I must admit that I'd never even heard of the Japanese Yukikaze anime series, based upon a science fiction novel of the same name, until I chanced upon a section of Platz's website that I'd not previously visited. Tracking down some clips on You-Tube, it's easy to see why the animation has won a number of international awards - the aerial sequences are really superb - and although it's never been aired on TV in the UK (as far as I know), I'm pleased to see that English language DVD imports are available, so I'm very tempted to get them.

Background
For more than thirty years, a secret war has exploded at an inter-dimensional portal in Antarctica. Alien troops created the portal in an attempt to invade Earth, but Earth unified and developed a secret, elite, military force to stop the invasion. The highly advanced fighter Yukikaze contains a sentient computer system that, along with Rei Fukai, member of the Special Air Force and pilot of the Yukikaze, provides the best hope of winning the war. (source: Amazon)


The kit
Platz have produced a range of 1:72 mixed media kits of some of the futuristic aircraft featured in the series, officially licenced from Bandai Visual, including the FRX-00 Mave reviewed here.

The first surprise is the box! The brown corrugated cardboard package is large and built like a battleship! A clear window gives a glimpse of the kit lurking inside, and it's apparent from the start that this is something rather special. Lifting the lid reveals another cardboard tray with shaped recesses to protect the main castings, and below that is a further layer with bags of the smaller resin parts and white metal accessories. Finally, underneath that tray, at the bottom of the box are the instructions and decals. For anyone used to the flimsy boxes that resin kits all too often arrive in, Platz's approach is a dream come true, although environmentalists might not appreciate it. However, the box is too good to throw away - it's so tough, I'll use it for storage, so it certainly won't be wasted.

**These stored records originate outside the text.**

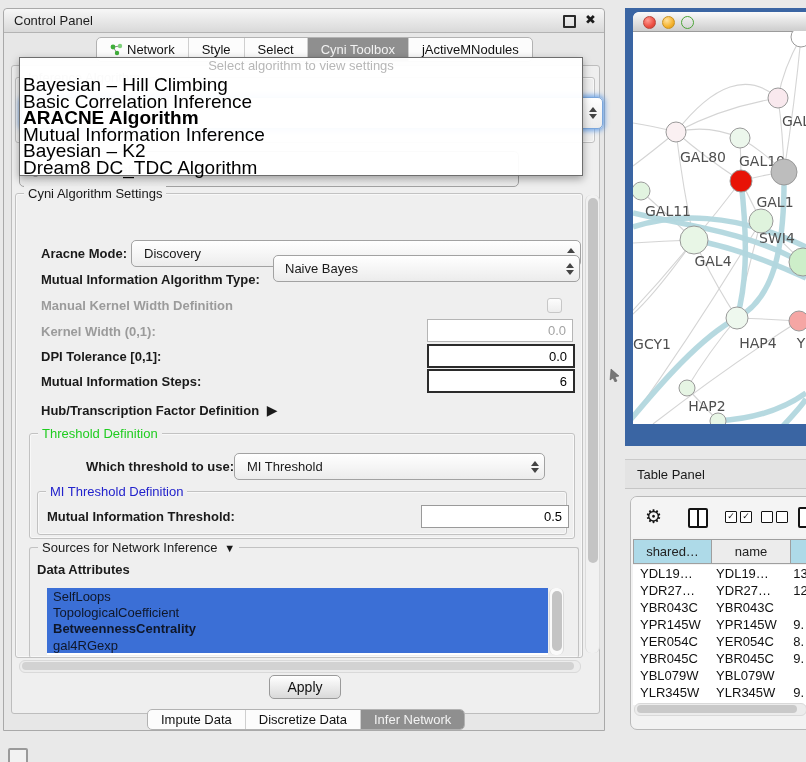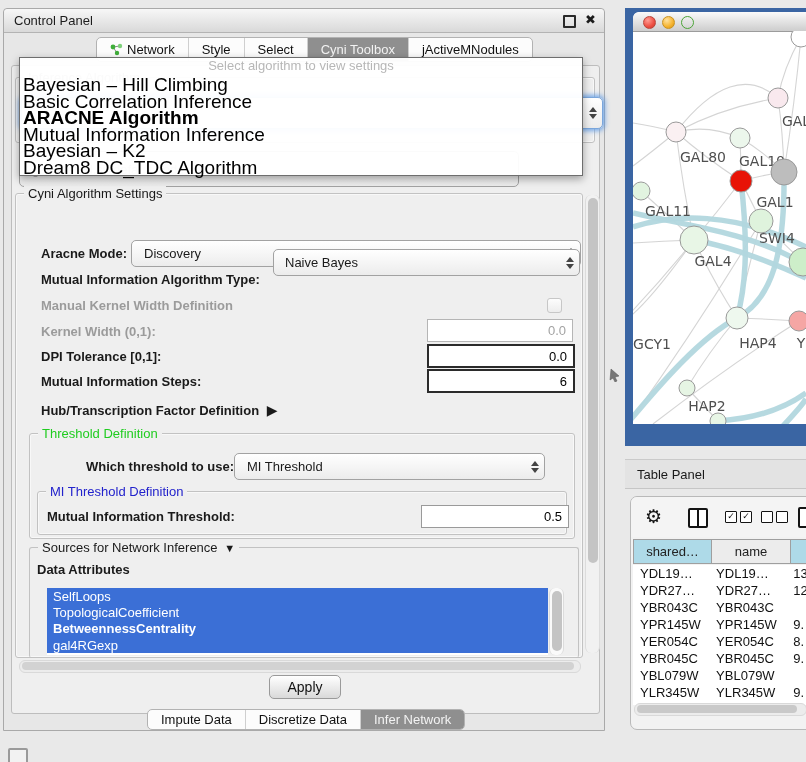--- a/index.html
+++ b/index.html
@@ -36,21 +36,21 @@
   .tfield.dis{border:1px solid #b5b5b5;color:#a3a3a3;}
   .tfield.hot{border:2px solid #2b2b2b;color:#000;}
   .tfield.thin{border:1px solid #9a9a9a;color:#000;}
   .chk{width:13px;height:13px;border:1px solid #c7c7c7;border-radius:3px;background:linear-gradient(#fdfdfd,#ededed);}
   
   .popup{left:18px;top:56px;width:562px;height:117px;background:rgba(255,255,255,0.96);border:1px solid #6e6e6e;box-shadow:0 3px 8px rgba(0,0,0,.35);z-index:5;}
   .popup .prompt{height:16px;text-align:center;color:#b7b7b7;font-size:13px;}
   .popup .item{height:16.5px;padding-left:3px;font-size:19px;color:#000;white-space:nowrap;}
   .popup .item.bold{font-weight:bold;}
   
-  .attr-item{height:16.3px;color:#ffffff;padding-left:6px;font-size:13px;display:flex;align-items:center;}
+  .attr-item{height:16.3px;color:#0f172a;padding-left:6px;font-size:13px;display:flex;align-items:center;}
   
   .sb-track-v{background:#f1f1f1;border-left:1px solid #dcdcdc;border-right:1px solid #dcdcdc;border-radius:6px;}
   .sb-thumb{background:#c4c4c4;border-radius:6px;}
   .sb-track-h{background:#ececec;border:1px solid #d9d9d9;border-radius:6px;}
   
   .btn{background:linear-gradient(#ffffff,#d9d9d9);border:1px solid #9a9a9a;border-radius:5px;display:flex;align-items:center;justify-content:center;font-size:14px;color:#111;}
   
   
   .net-frame{left:625px;top:8px;width:181px;height:438px;background:#3a65a3;}
   .net-window{left:633px;top:12px;width:173px;height:412px;background:#fff;border-radius:6px 0 0 0;overflow:hidden;}
@@ -139,21 +139,21 @@
 
     <div class="abs blab" style="left:37px;top:237px;">Aracne Mode:</div>
     <div class="abs combo" style="left:127px;top:231px;width:436px;height:25px;">
       <span>Discovery</span>
       <span class="spin">
           <i class="up"></i>
           <i class="dn"></i>
         </span>
     </div>
     <div class="abs blab" style="left:37px;top:263px;">Mutual Information Algorithm Type:</div>
-    <div class="abs combo" style="left:269px;top:240px;width:294px;height:25px;padding-left:11px;">
+    <div class="abs combo" style="left:269px;top:246px;width:294px;height:25px;padding-left:11px;">
       <span>Naive Bayes</span>
       <span class="spin">
           <i class="up"></i>
           <i class="dn"></i>
         </span>
     </div>
     <div class="abs glab" style="left:37px;top:289px;">Manual Kernel Width Definition</div>
     <div class="abs chk" style="left:543px;top:289px;"></div>
     <div class="abs glab" style="left:37px;top:315px;">Kernel Width (0,1):</div>
     <div class="abs tfield dis" style="left:423px;top:310px;width:138px;height:21px;">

The kit is basically a very simple one thanks to some clever casting, consisting of:

25 x dark grey resin parts
1 x mixed solid/clear cockpit module
9 x white metal parts
Decals for one colour scheme

Almost all the parts are ready-separated from their casting blocks and need little preparation before assembly, with just small stubs here and there to clean off. Underwing racks etc. are supplied on a thin wafer of resin. The casting is exceptionally good throughout - just about as good as I've come across from any of the "big name" producers whose more conventional aircraft kits I have.

There are no bubbles in the sample kit and surface flaws seem to be virtually non-existent. The parts have a satin finish with finely engraved panel details.

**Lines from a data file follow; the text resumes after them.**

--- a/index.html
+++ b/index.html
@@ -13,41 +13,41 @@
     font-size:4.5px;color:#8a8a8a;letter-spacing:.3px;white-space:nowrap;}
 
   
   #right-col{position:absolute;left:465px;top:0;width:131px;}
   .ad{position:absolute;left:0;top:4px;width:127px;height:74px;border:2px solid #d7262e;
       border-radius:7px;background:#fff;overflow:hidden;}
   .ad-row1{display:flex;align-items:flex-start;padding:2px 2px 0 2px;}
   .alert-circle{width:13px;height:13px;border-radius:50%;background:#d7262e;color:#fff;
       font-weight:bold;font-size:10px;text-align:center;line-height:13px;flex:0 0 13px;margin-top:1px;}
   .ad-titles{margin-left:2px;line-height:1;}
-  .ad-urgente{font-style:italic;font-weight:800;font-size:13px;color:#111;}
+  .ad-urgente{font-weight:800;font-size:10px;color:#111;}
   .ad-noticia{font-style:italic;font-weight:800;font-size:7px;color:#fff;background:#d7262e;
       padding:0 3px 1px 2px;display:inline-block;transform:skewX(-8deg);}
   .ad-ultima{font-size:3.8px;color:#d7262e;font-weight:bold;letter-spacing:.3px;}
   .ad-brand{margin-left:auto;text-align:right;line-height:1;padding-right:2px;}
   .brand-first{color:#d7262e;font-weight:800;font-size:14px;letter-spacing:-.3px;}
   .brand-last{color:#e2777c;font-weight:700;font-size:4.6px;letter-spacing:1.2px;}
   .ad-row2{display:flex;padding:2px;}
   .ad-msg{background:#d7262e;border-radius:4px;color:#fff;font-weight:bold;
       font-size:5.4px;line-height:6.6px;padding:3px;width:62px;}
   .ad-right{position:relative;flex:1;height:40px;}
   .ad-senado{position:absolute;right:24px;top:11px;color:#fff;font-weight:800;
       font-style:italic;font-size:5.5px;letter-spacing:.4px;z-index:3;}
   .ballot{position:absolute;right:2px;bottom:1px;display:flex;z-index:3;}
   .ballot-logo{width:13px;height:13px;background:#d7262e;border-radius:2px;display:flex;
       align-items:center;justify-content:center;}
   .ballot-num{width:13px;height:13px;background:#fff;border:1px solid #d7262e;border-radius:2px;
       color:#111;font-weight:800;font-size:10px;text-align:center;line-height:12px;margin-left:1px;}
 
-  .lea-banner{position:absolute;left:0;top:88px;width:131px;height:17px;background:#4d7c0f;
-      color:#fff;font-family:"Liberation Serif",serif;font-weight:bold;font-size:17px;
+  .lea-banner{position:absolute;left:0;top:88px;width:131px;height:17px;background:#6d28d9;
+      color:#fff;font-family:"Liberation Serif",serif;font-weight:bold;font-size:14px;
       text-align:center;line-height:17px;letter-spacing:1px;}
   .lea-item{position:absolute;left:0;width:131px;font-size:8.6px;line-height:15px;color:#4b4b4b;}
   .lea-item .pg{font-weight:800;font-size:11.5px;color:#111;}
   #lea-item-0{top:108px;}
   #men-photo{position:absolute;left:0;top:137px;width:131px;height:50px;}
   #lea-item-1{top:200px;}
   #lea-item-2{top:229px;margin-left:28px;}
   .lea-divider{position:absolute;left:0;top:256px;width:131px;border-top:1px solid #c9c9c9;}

The body of the FRX-00 is a very impressive casting, produced in a multi-section mould. Just one piece combines the nose, "cockpit cradle", engines and wing stubs. There are two areas where light mould-lines need to be cleaned up, but it's basically ready to use straight from the box.

"Cockpit cradle"? Yes, one of the strangest things about the design is the separate crew pod that slides back for access. In flight it snuggles down in a shaped cavity in the fuselage. The kit's cockpit pod is unlike anything I've ever seen in a model, cast in two different resins. A conventional dark grey "tub" is embedded in clear dark-tinted resin for the canopy, rather like an insect trapped in amber. It works well, and is certainly eye-catching - the only downside is that you obviously can't paint or detail the cockpit.

The model can be assembled in flight-mode or with its wheels down, and backing up the resin parts is a small set of high quality white metal components for the landing gear. This is probably just as well because, despite being 1:72, the fuselage is fairly heavy and will benefit from the extra strength of the metal gear legs to support it. The casting is again excellent and the parts will need little clean-up prior to use.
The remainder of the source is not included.